The question is: how do you use this to actually hire better people?



How to Use Leadership for Talent Acquisition

If the market value of billion-dollar companies like Snowflake and Starbucks wobbles at the departure or arrival of a single individual, why would your recruitment strategy still lean on a soulless corporate logo? It’s time to stop hiding your greatest asset. The numbers don’t lie: people ignore your corporate LinkedIn page, but devour the vision of your leaders. If you want to win in today’s market, you need to stop selling ‘a job’ and start selling ‘the captain.’ Here’s how to use the gravity of your personal brand to pull the best people into your orbit:

  1. Market the Leader, Not the Role
    Stop writing: “We’re looking for a Senior Marketer to join our growing team.”
    Start writing: “Work directly with [Founder’s Name] to build the future of X.”
    A-players aren’t looking for a desk and a pension plan. They’re looking for a masterclass. They want to learn from someone who has already done it.

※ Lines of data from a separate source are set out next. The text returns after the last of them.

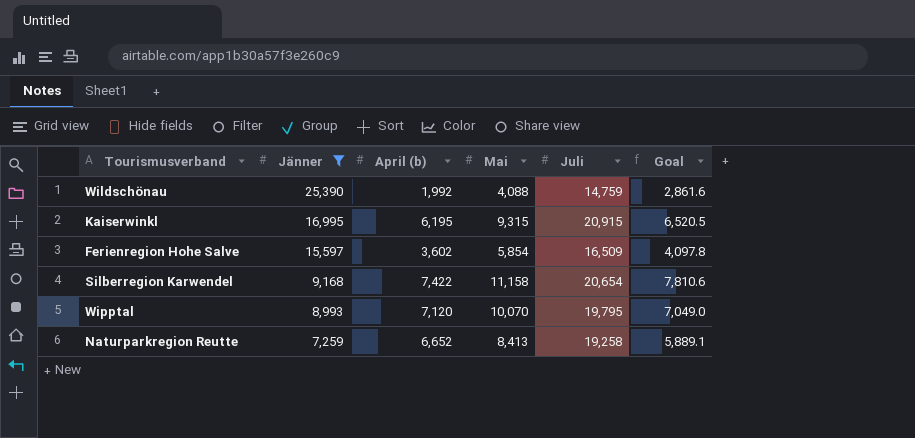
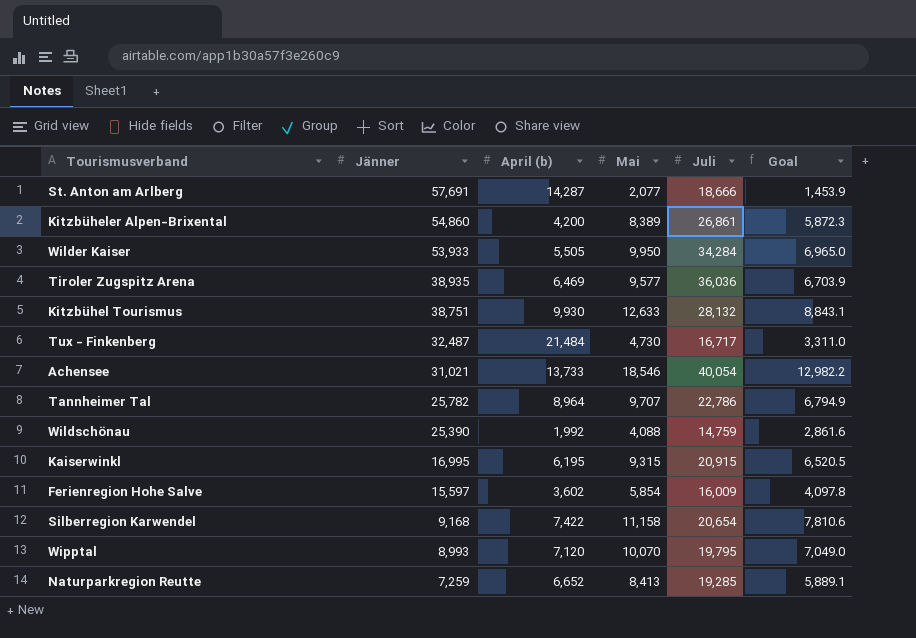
filter: Jänner <= 25,390 -> none
Ferienregion Hohe Salve | Juli: 16,509 -> 16,009
Naturparkregion Reutte | Juli: 19,258 -> 19,285

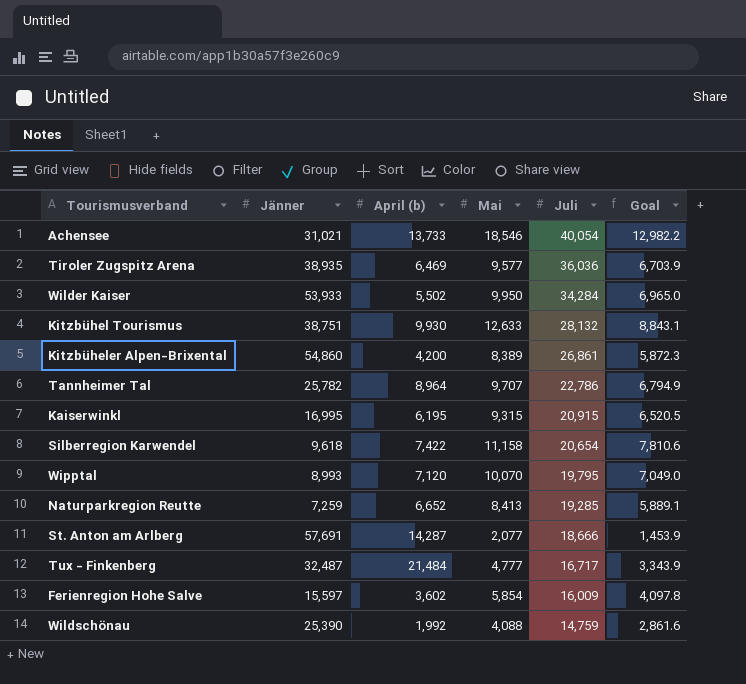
row order: Jänner descending -> Juli descending
Wilder Kaiser | April (b): 5,505 -> 5,502
Silberregion Karwendel | Jänner: 9,168 -> 9,618
Tux - Finkenberg | Mai: 4,730 -> 4,777
Tux - Finkenberg | Goal: 3,311.0 -> 3,343.9

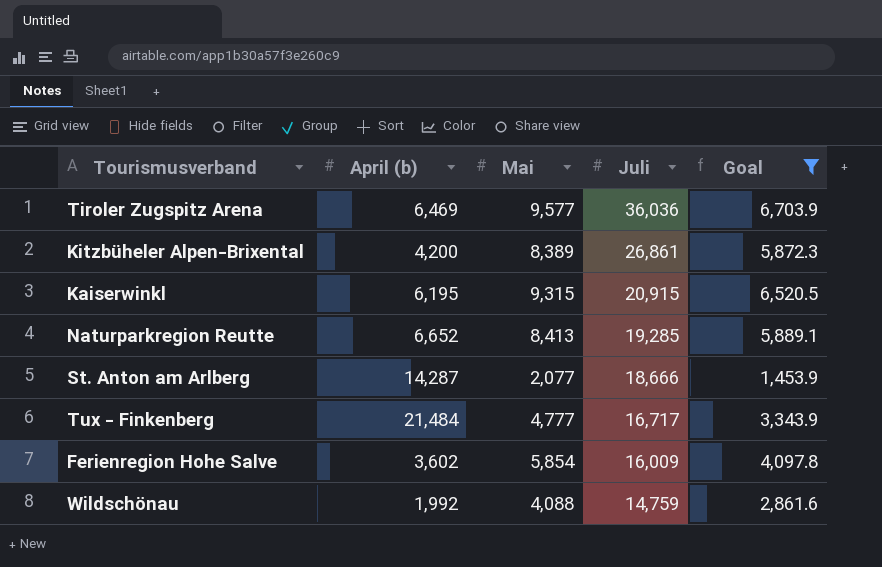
filter: none -> Goal <= 6,703.9
column Jänner | position: 2 -> none

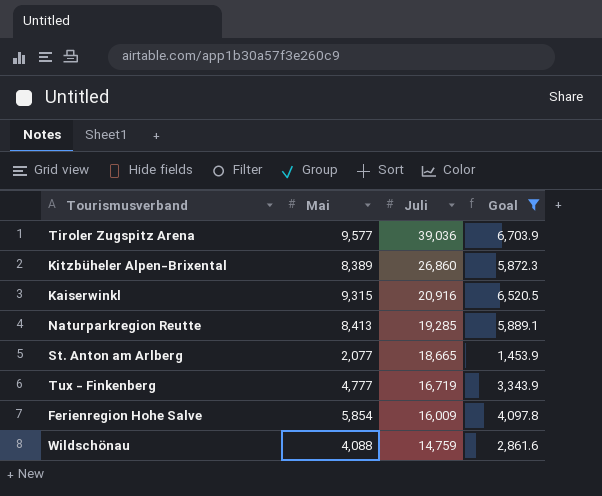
column April (b) | position: 2 -> none
Tiroler Zugspitz Arena | Juli: 36,036 -> 39,036
Kitzbüheler Alpen-Brixental | Juli: 26,861 -> 26,860
Kaiserwinkl | Juli: 20,915 -> 20,916
St. Anton am Arlberg | Juli: 18,666 -> 18,665
Tux - Finkenberg | Juli: 16,717 -> 16,719

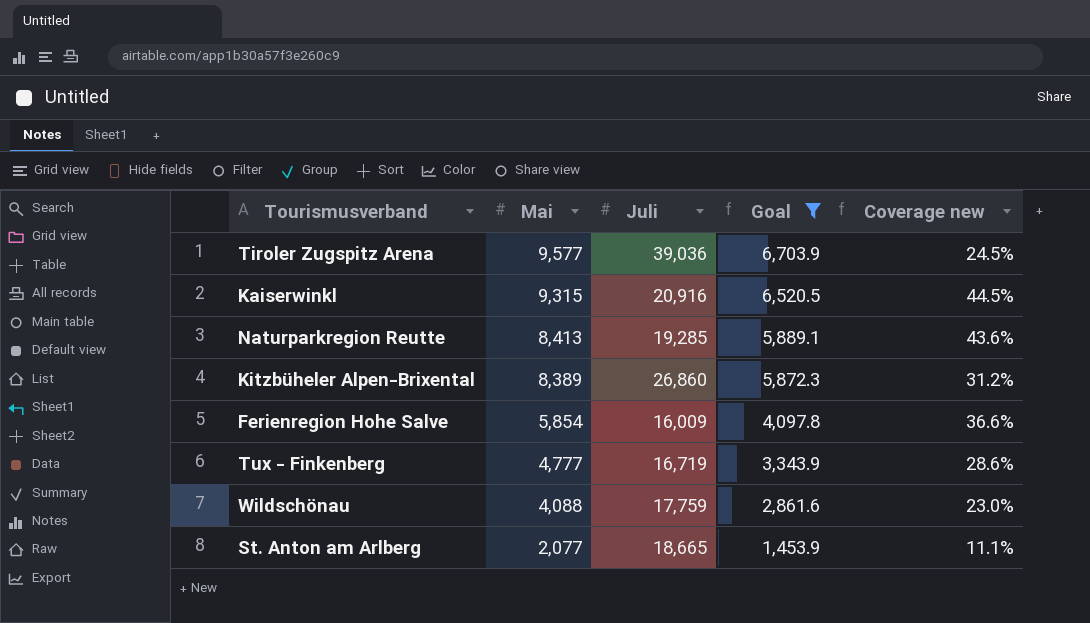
row order: Juli descending -> Mai descending
column Coverage new | formula: none -> [Mai] / [Juli]
Wildschönau | Juli: 14,759 -> 17,759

  1. End the Ivory Tower Process
    Most founders only show up at the final handshake. That’s backwards. If you want to bring in a high-performer, YOU need to be the Sun early in the process. Join the second interview. Sell the vision personally before HR starts talking benefits packages. Top talent wants to know whether the leader is genuinely involved — or whether they’re just another number in a process.

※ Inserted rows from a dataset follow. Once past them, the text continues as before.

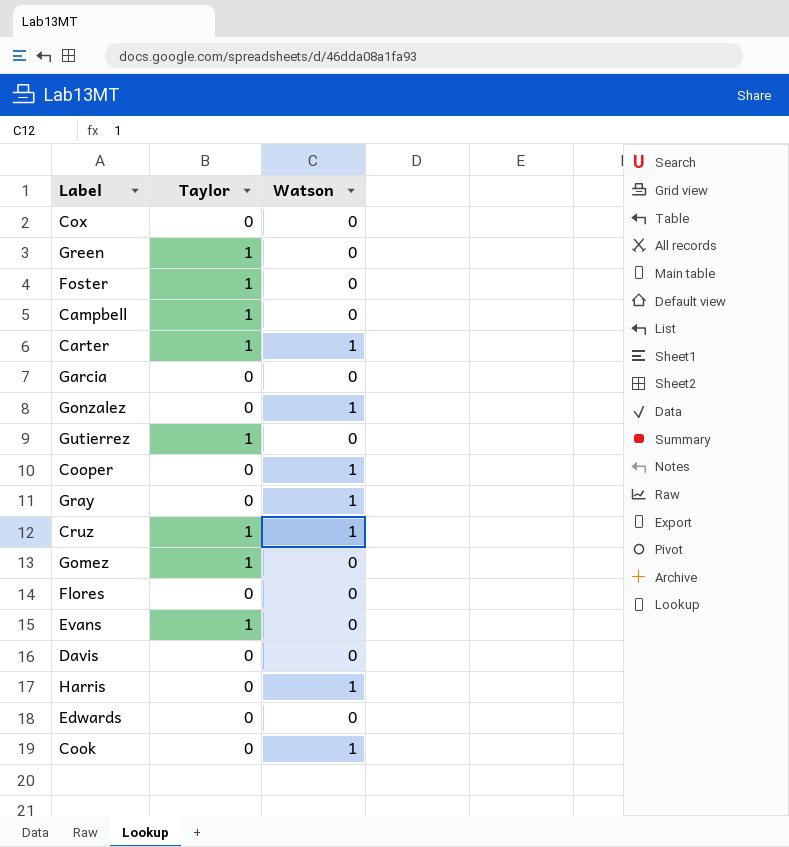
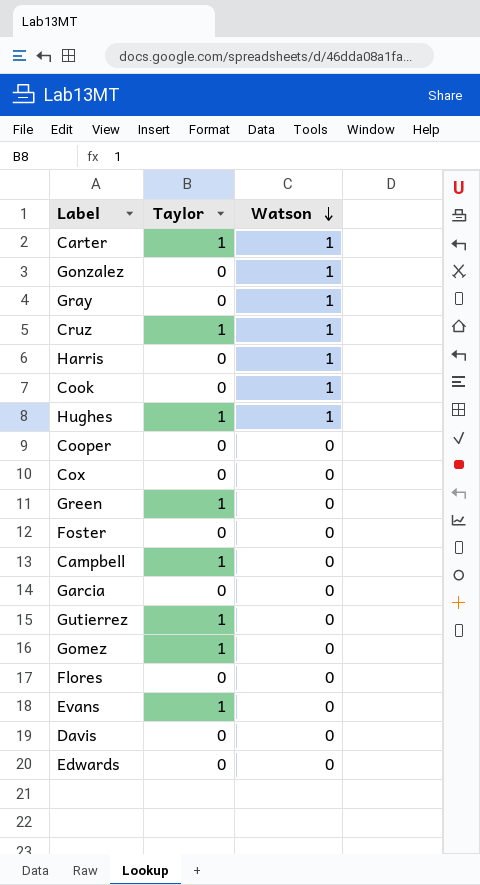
row order: none -> Watson descending
row Hughes: none -> 1 | 1
Cooper | Watson: 1 -> 0
Foster | Taylor: 1 -> 0

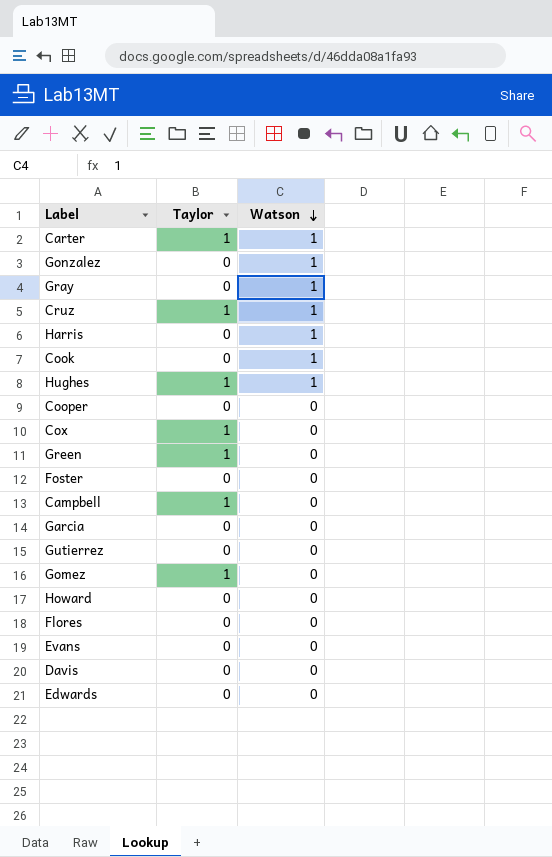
Cox | Taylor: 0 -> 1
Gutierrez | Taylor: 1 -> 0
row Howard: none -> 0 | 0
Evans | Taylor: 1 -> 0

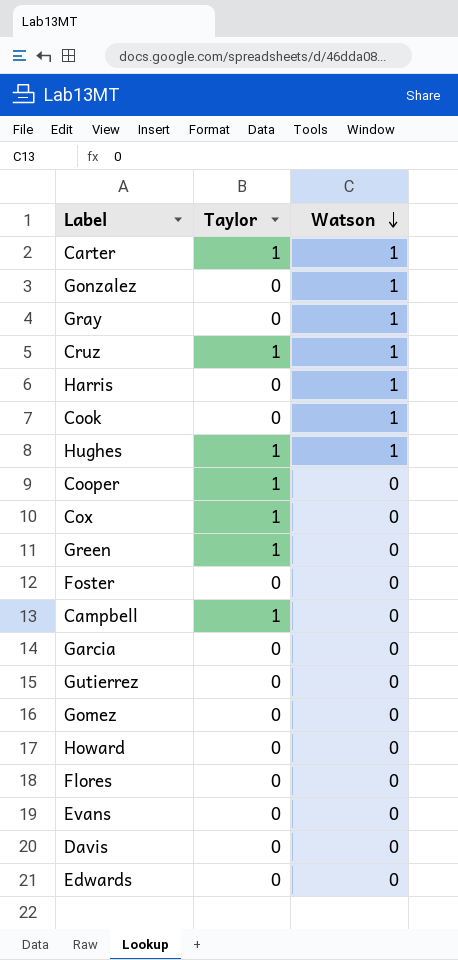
Cooper | Taylor: 0 -> 1
Gomez | Taylor: 1 -> 0

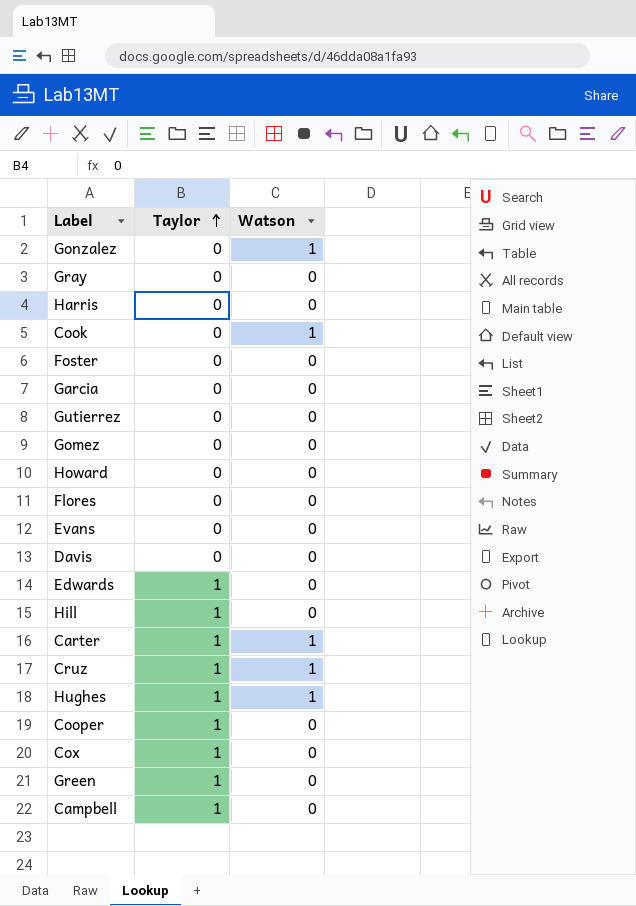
row order: Watson descending -> Taylor ascending
Gray | Watson: 1 -> 0
Harris | Watson: 1 -> 0
Edwards | Taylor: 0 -> 1
row Hill: none -> 1 | 0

  2. Sell the “Source Code Download”
    Your greatest perk isn’t the salary. It’s you. Position the role as a paid apprenticeship where they get to “download” your experience, network, and mindset. Ask them: “Do you want to learn how I built what I built?” People join startups for less money than Google because they can buy access to the founder’s ‘operating system.’

  3. Let Your Content Do the Filtering
    Use your personal brand to repel average candidates and attract believers. By the time an A-player applies, they should feel like they already know you. Average candidates will drop off because they think: “This isn’t for me.” Perfect. That saves you 47 conversations. You only spend time on people who already believe in your vision.

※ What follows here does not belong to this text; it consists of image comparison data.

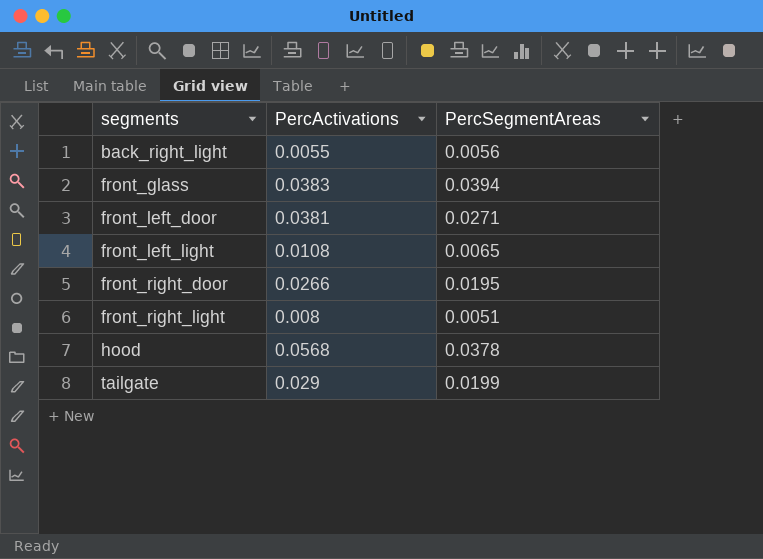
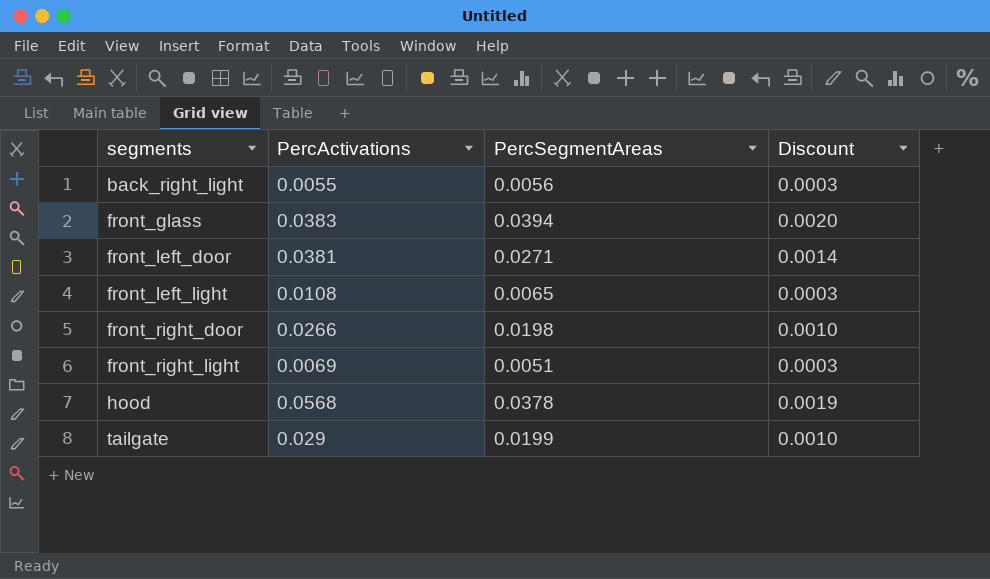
column Discount | formula: none -> [PercSegmentAreas] * 0.05
front_right_door | PercSegmentAreas: 0.0195 -> 0.0198
front_right_light | PercActivations: 0.008 -> 0.0069

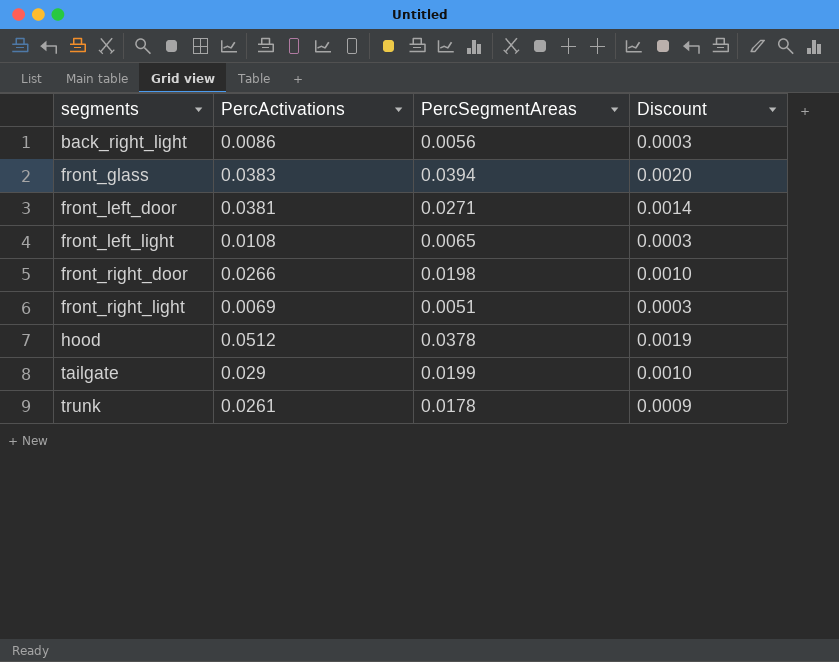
back_right_light | PercActivations: 0.0055 -> 0.0086
hood | PercActivations: 0.0568 -> 0.0512
row trunk: none -> 0.0261 | 0.0178 | 0.0009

  4. Propose a “Tour of Duty”
    Let’s stop pretending people will stick around for a ten-year anniversary cake — your Netflix subscription probably has more commitment than the modern career path. Offer a 3-year deal: “Give me 3 years of your best work, and I promise your market value will have doubled by the time you leave.” Honesty works. Being transparent about reality, rather than selling a fantasy of lifelong employment, actually increases the odds they’ll stay. People value authenticity.


Personal Branding Beats Employer Branding

The war for talent has a clear winner: the talent itself. Everyone is being approached, everyone is in demand, and everyone has options. This means the fundamental rule of the game has changed: people no longer join companies. They follow people. Stop waiting for exceptional people to find you. Become the kind of leader they’re looking for. Become a leader whose name carries weight, independent of the logo on your website.

Organizations have become amplifiers of individual talent. Candidates aren’t looking for a brand to hide behind. They’re looking for a leader to stand behind. This means that your logo is fading into the background. The name of your leader, your name, is moving to the front.

So…

Is your name on that job posting?

Or did you just ask the logo designer to handle it?